At the end of the session we sat with it all for a minute. Sometimes part of what makes a session like this good is just the company. Sometimes it's enough to feel like you're not alone in the work.
I have a wide range of feelings about AI, from horror to delight, but one of my earliest and most durable ones is that I felt less alone with hard problems.
We also reflected on the nature of the work itself. It was distinctly repetitive. New data would arrive again, from different sources, in different shapes, and we'd need a way to handle it quickly each time. We reviewed the steps we'd taken with the agent. The role, the context, the steps, the judgment calls, who to escalate to. That's when those management instincts kicked in.
This is a job description. Agents are workers who can do almost anything, but they need to know specifically how to do it for you. In the agent ecosystem the artifact has a name: SKILL.md. The plain-language version is that it's an agent job description. Congratulations, you now have a direct report.

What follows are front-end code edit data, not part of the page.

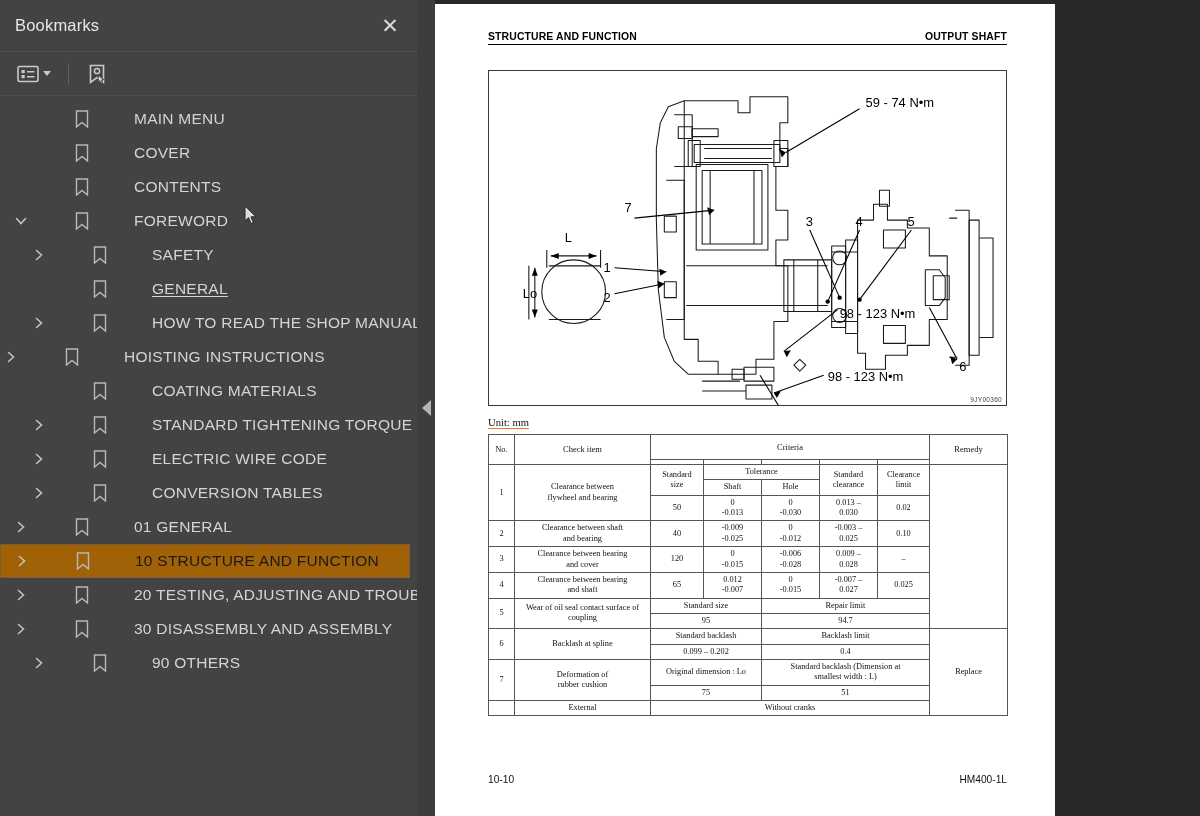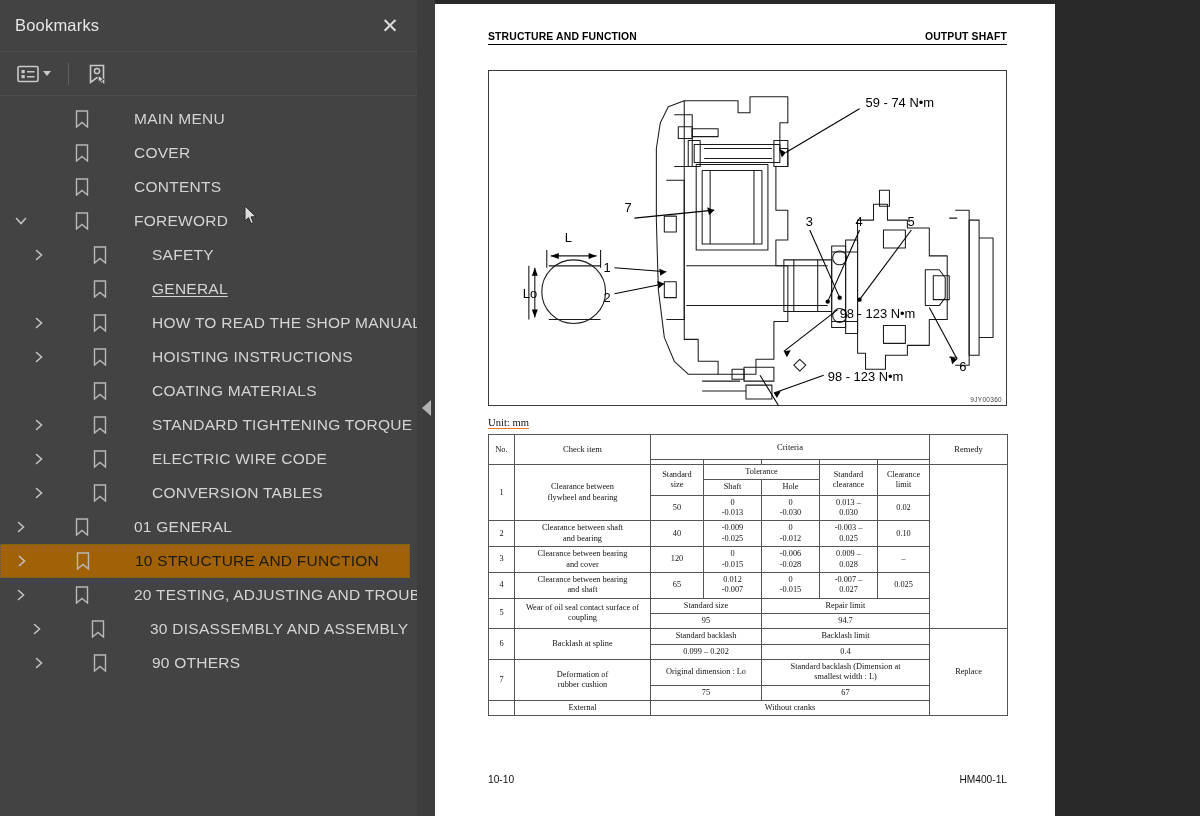--- a/index.html
+++ b/index.html
@@ -243,7 +243,7 @@
           </div>
           <div class="row-label">HOW TO READ THE SHOP MANUAL</div>
         </div>
-        <div class="row" style="padding-left: 28px;">
+        <div class="row" style="">
           <div class="twisty">
             <svg width="10" height="12" viewBox="0 0 10 12">
               <path d="M2.5 1.5 L7.5 6 L2.5 10.5" fill="none" stroke="#c2c2c2" stroke-width="1.6" stroke-linecap="round"></path>

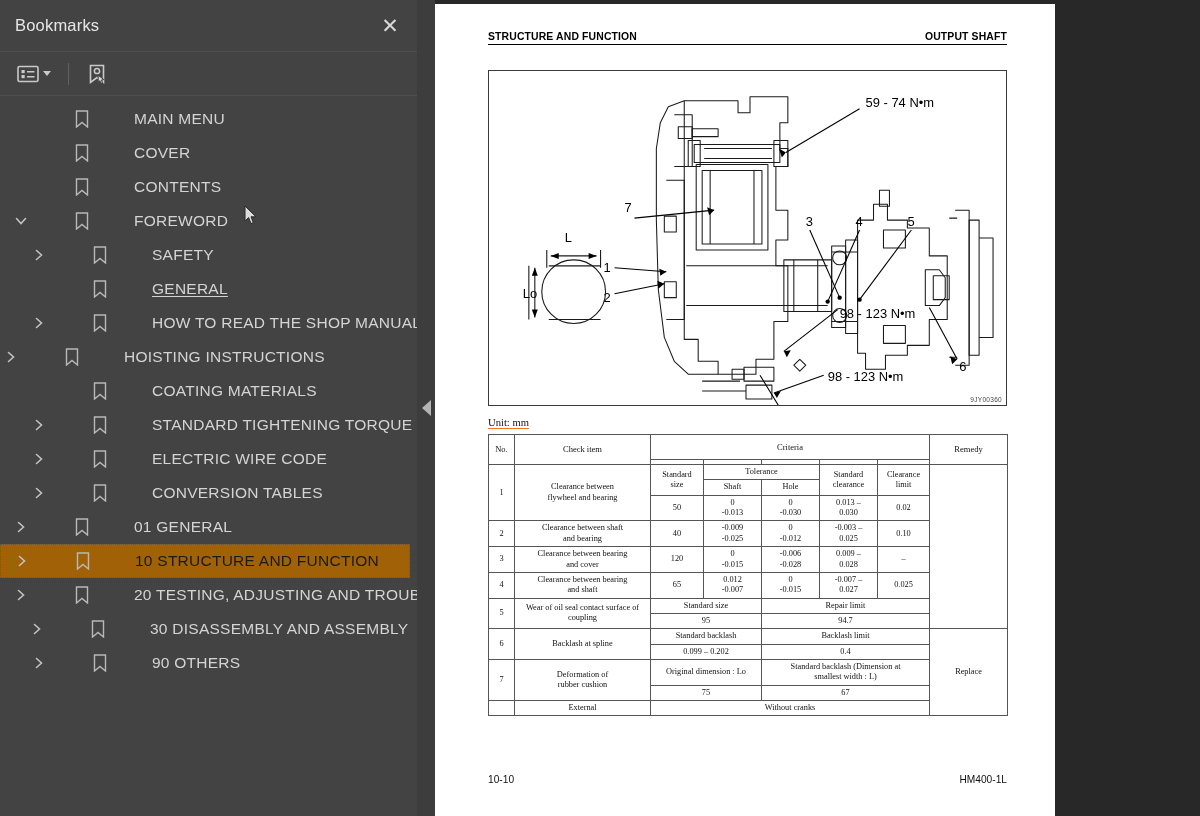--- a/index.html
+++ b/index.html
@@ -343,7 +343,7 @@
           </div>
           <div class="row-label">20 TESTING, ADJUSTING AND TROUBLESHOOTIN</div>
         </div>
-        <div class="row" style="padding-left: 26px;">
+        <div class="row" style="padding-left: 10px;">
           <div class="twisty">
             <svg width="10" height="12" viewBox="0 0 10 12">
               <path d="M2.5 1.5 L7.5 6 L2.5 10.5" fill="none" stroke="#c2c2c2" stroke-width="1.6" stroke-linecap="round"></path>

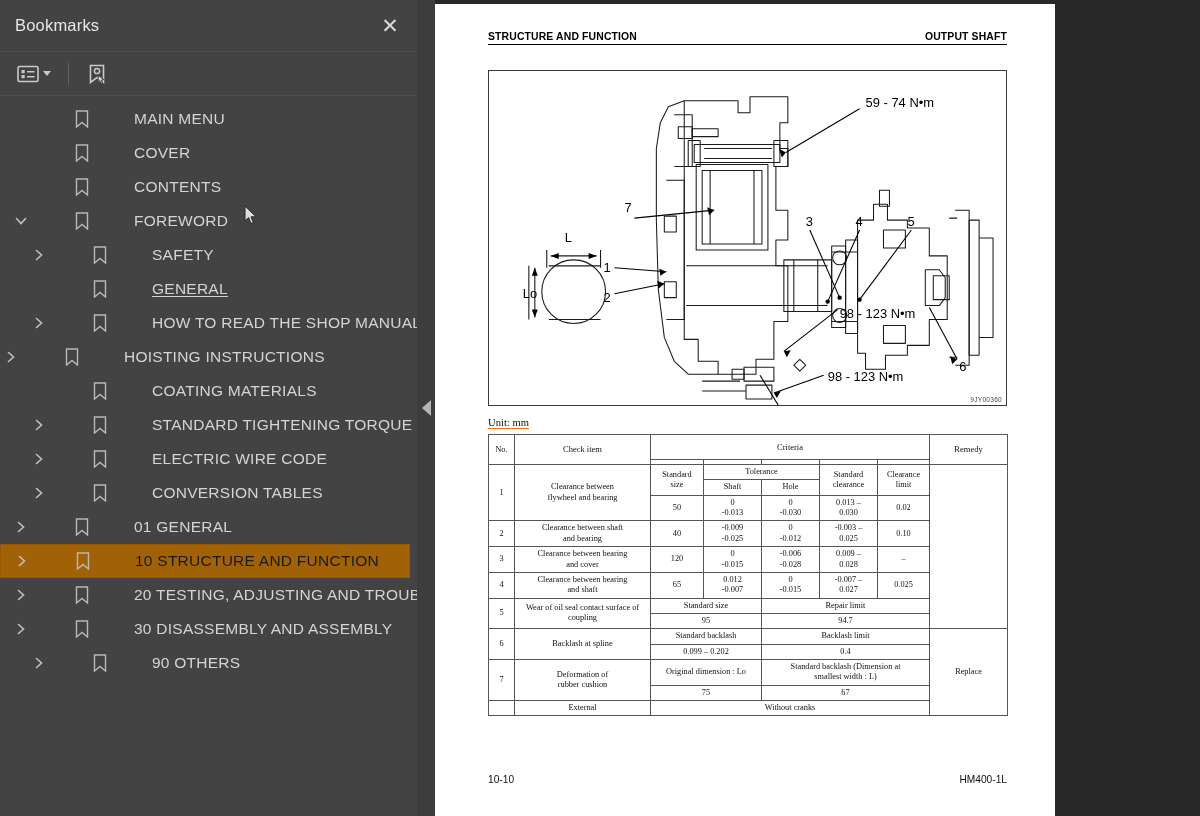--- a/index.html
+++ b/index.html
@@ -683,7 +683,7 @@
           </tr>
           <tr>
             <td colspan="2">75</td>
-            <td colspan="3">67</td>
+            <td colspan="3">51</td>
           </tr>
 
           <tr>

And we're not the only ones who'll need this skill. Anyone else on the team who touches this Airtable base can use it and ones like it, because once you create one skill you're start to create others. We could package them all up and pass it around and install our own plugin. Just like that, another management layer emerges. Someone's gonna have to make sure all these skills stay current and organized as the partners change formats, as the data model evolves, as new edge cases come in. Quiet new work that didn't exist last month.
If you run a nonprofit or a foundation and want to know where to start with agents, that's the answer. Find the soul-crushing twenty-step thing on someone's plate, sit with them, and write the job description together. You'll save the hours. You'll also walk away with a teammate who just learned what it feels like to manage someone. That's the part nobody is pricing in yet.